Applying policies in nested organizational units

In many production environments, user accounts are most often defined in a parent organizational unit and computers are often placed in a child organizational unit (OU). If you have a Group Policy Object that is linked to the child organizational unit for computer policies, but the user accounts are in a parent organizational unit, the user configuration policies linked to the child organizational unit are not applied to the users when they log in to the computers in the child organizational unit. Instead, the user configuration policies linked to the child OU only apply to the users who are in that child OU.

There are two ways to apply different user configuration policies at lower levels in the organizational unit tree:

  • Set the User Configuration policies at the parent level and then configure the child organizational unit to inherit the group policies from the parent.
  • Enable the User Group Policy loopback processing mode group policy in the Group Policy Object linked to the child organizational unit to implement different user configuration policies at each level.

The User Group Policy loopback processing mode group policy is located under Computer Configuration, Policies, Administrative Templates, System, Group Policy.
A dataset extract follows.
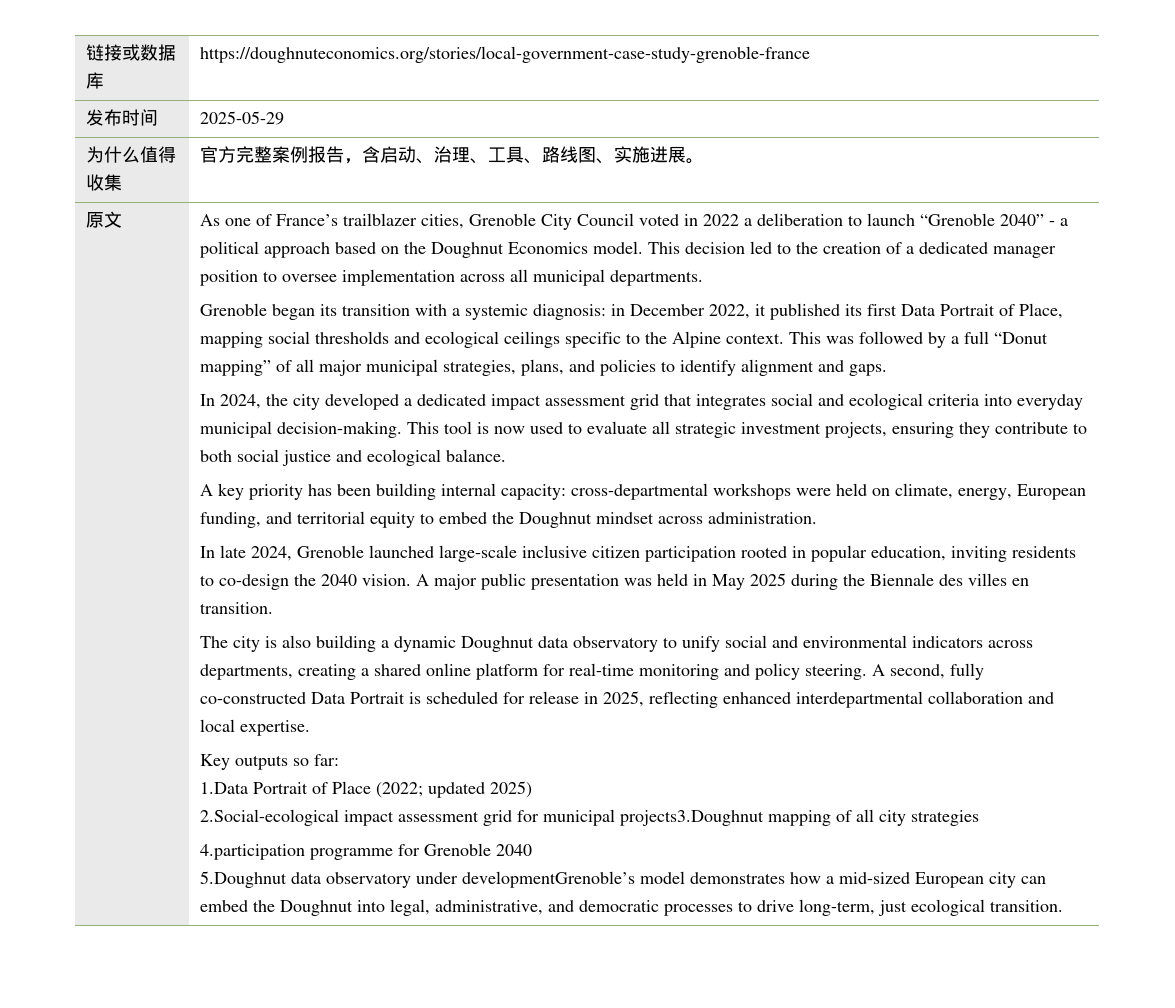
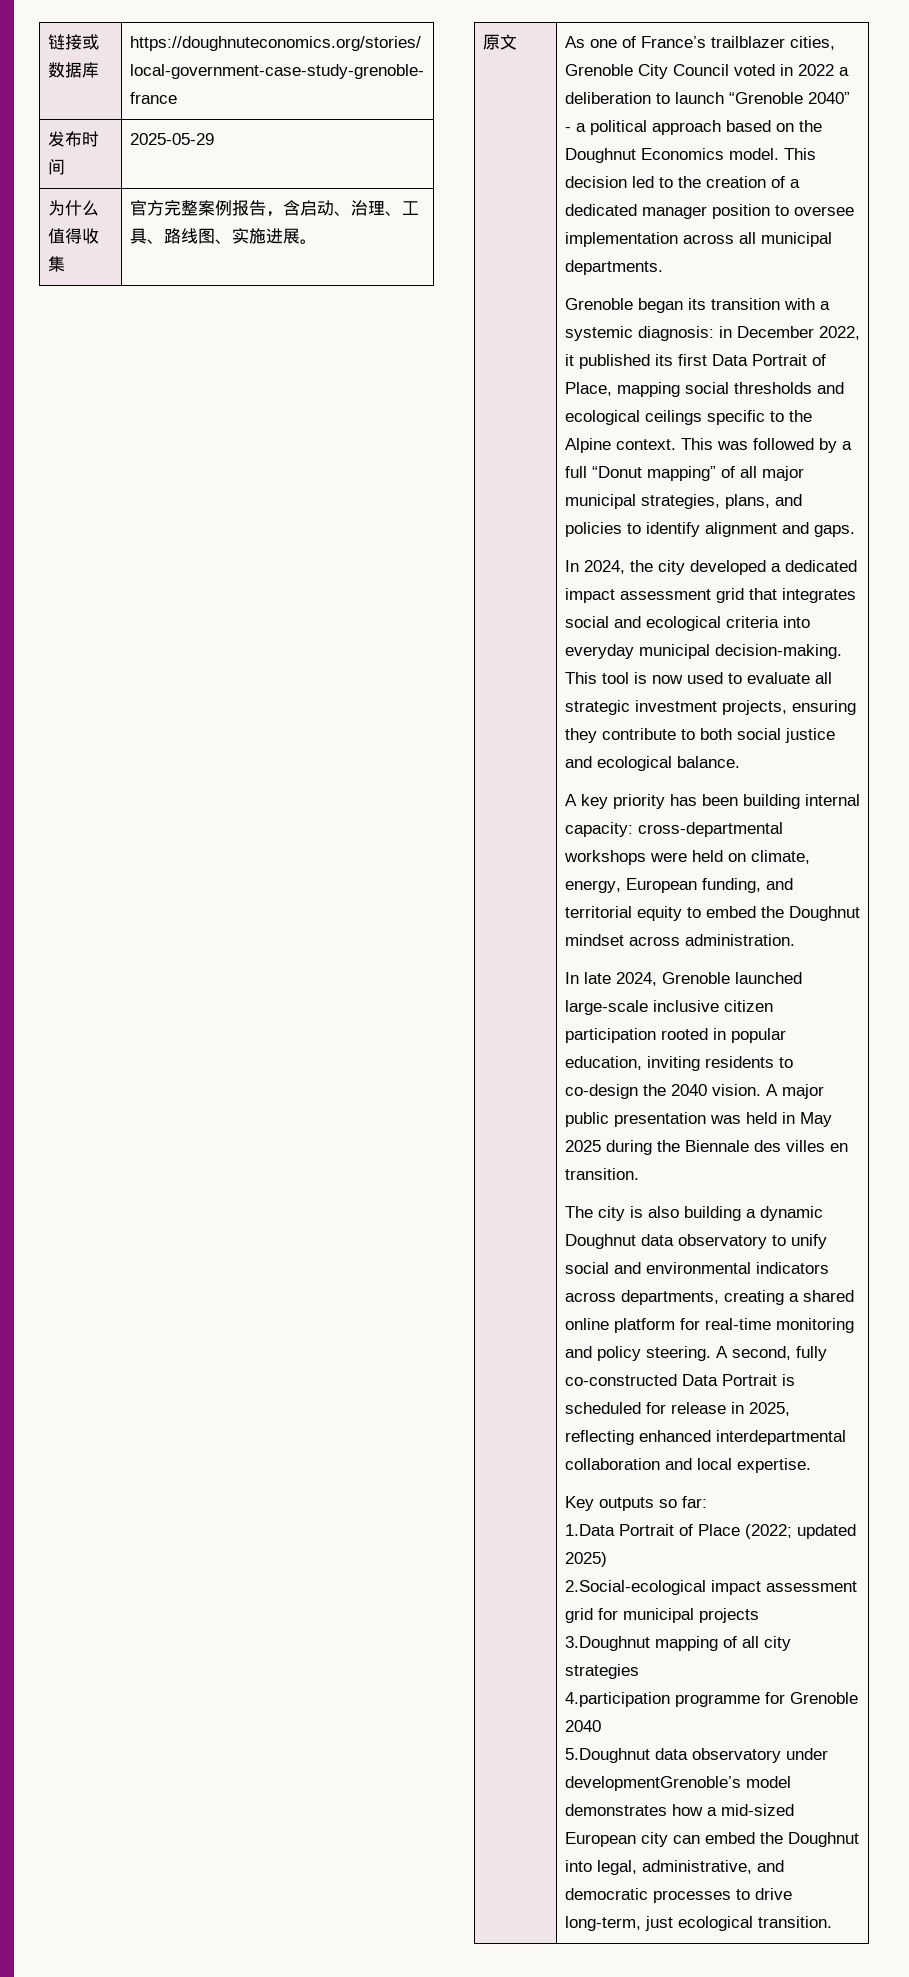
- 2.Social-ecological impact assessment grid for municipal projects3.Doughnut mapping of all city strategies
+ 2.Social-ecological impact assessment grid for municipal projects
+ 3.Doughnut mapping of all city strategies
When it is enabled, Active Directory applies the Group Policy Object settings defined for the computers in the child organizational unit to all users.

To enable the loopback policy

  1. Open Administrative Tools, Group Policy Management (gpmc.msc).
  2. Select the Group Policy Object linked to the child organizational unit, right-click, then select Edit.
  3. Expand Computer Configuration to view policies under Group Policy.
  4. Double-click User Group Policy loopback processing mode group policy, the select Enabled.

    For Mode, select Replace if you defined a whole new set of policies or Merge if you are just modifying a subset of policies.